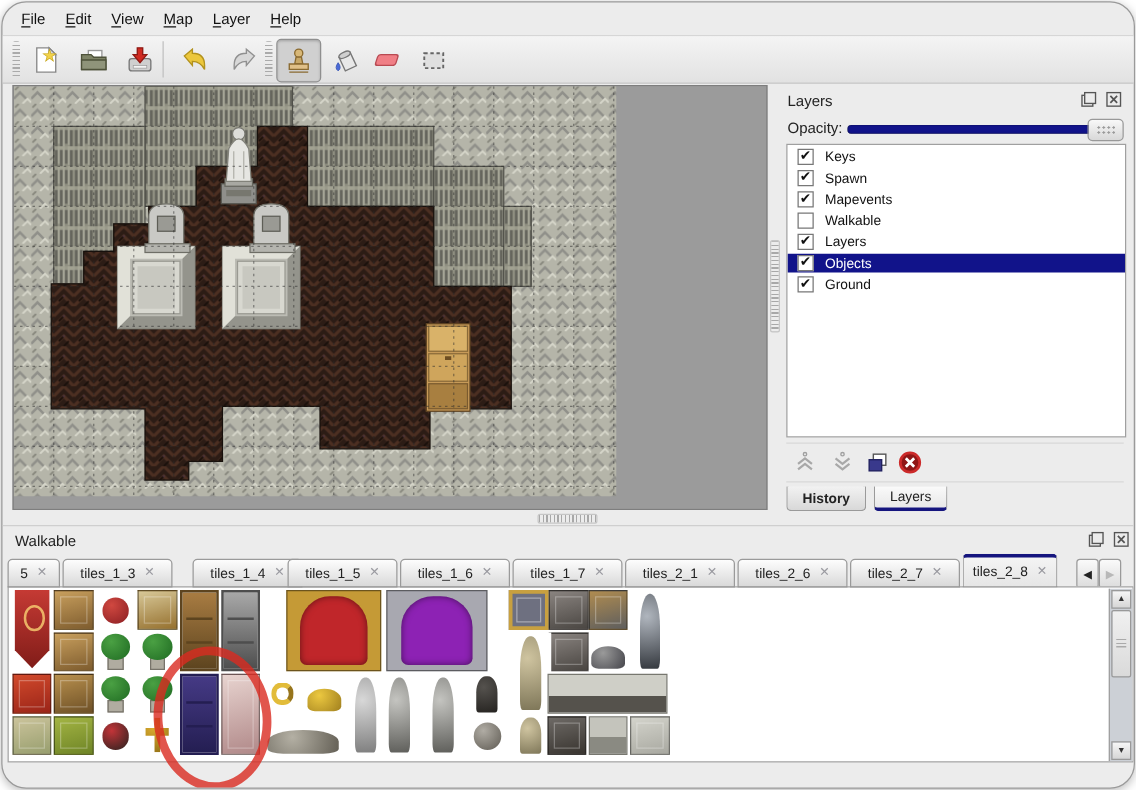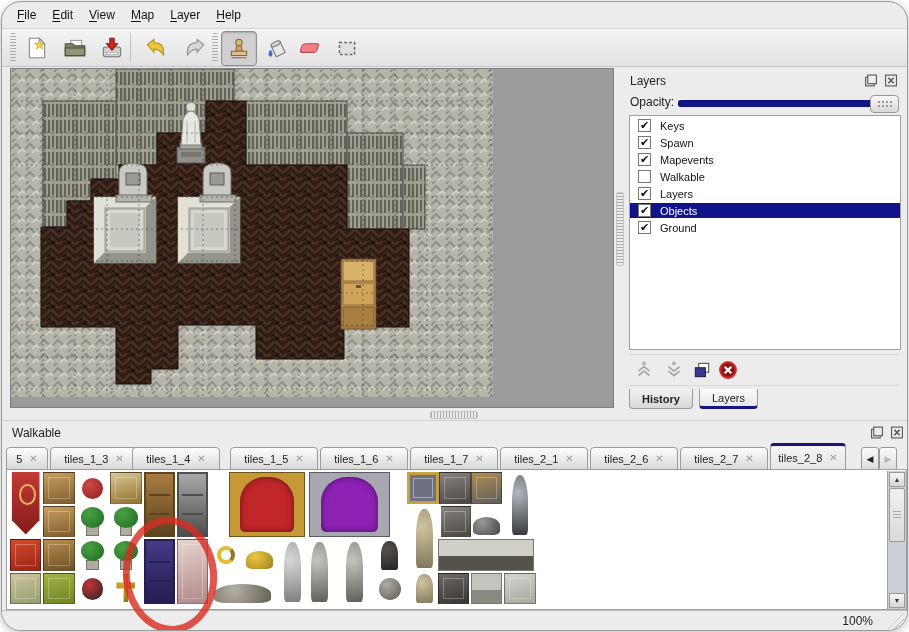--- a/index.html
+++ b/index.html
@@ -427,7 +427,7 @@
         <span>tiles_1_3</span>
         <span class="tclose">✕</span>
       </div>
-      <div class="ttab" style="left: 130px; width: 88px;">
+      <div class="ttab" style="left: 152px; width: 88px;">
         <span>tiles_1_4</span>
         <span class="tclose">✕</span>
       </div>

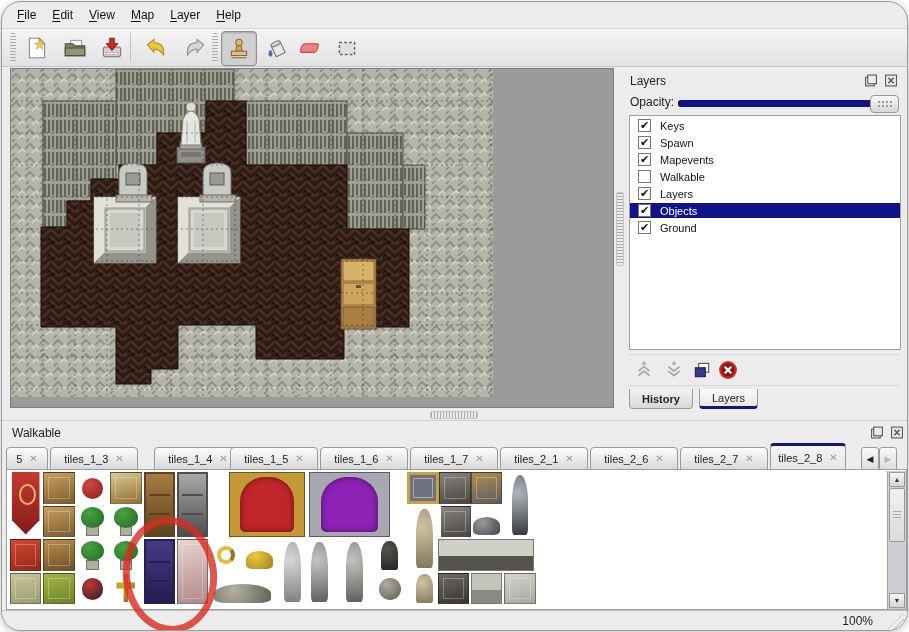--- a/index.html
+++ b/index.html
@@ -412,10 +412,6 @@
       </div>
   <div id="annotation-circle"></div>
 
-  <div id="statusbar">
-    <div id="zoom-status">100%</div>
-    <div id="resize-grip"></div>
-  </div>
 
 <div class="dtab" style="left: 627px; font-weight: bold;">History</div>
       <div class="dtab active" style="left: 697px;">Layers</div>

TASK STATEMENT
Print the listing exactly, minus its pictures.

EXERCISE RESULT
--- a/index.html
+++ b/index.html
@@ -427,7 +427,7 @@
         <span>tiles_1_3</span>
         <span class="tclose">✕</span>
       </div>
-      <div class="ttab" style="left: 130px; width: 88px;">
+      <div class="ttab" style="left: 152px; width: 88px;">
         <span>tiles_1_4</span>
         <span class="tclose">✕</span>
       </div>

--- a/index.html
+++ b/index.html
@@ -412,10 +412,6 @@
       </div>
   <div id="annotation-circle"></div>
 
-  <div id="statusbar">
-    <div id="zoom-status">100%</div>
-    <div id="resize-grip"></div>
-  </div>
 
 <div class="dtab" style="left: 627px; font-weight: bold;">History</div>
       <div class="dtab active" style="left: 697px;">Layers</div>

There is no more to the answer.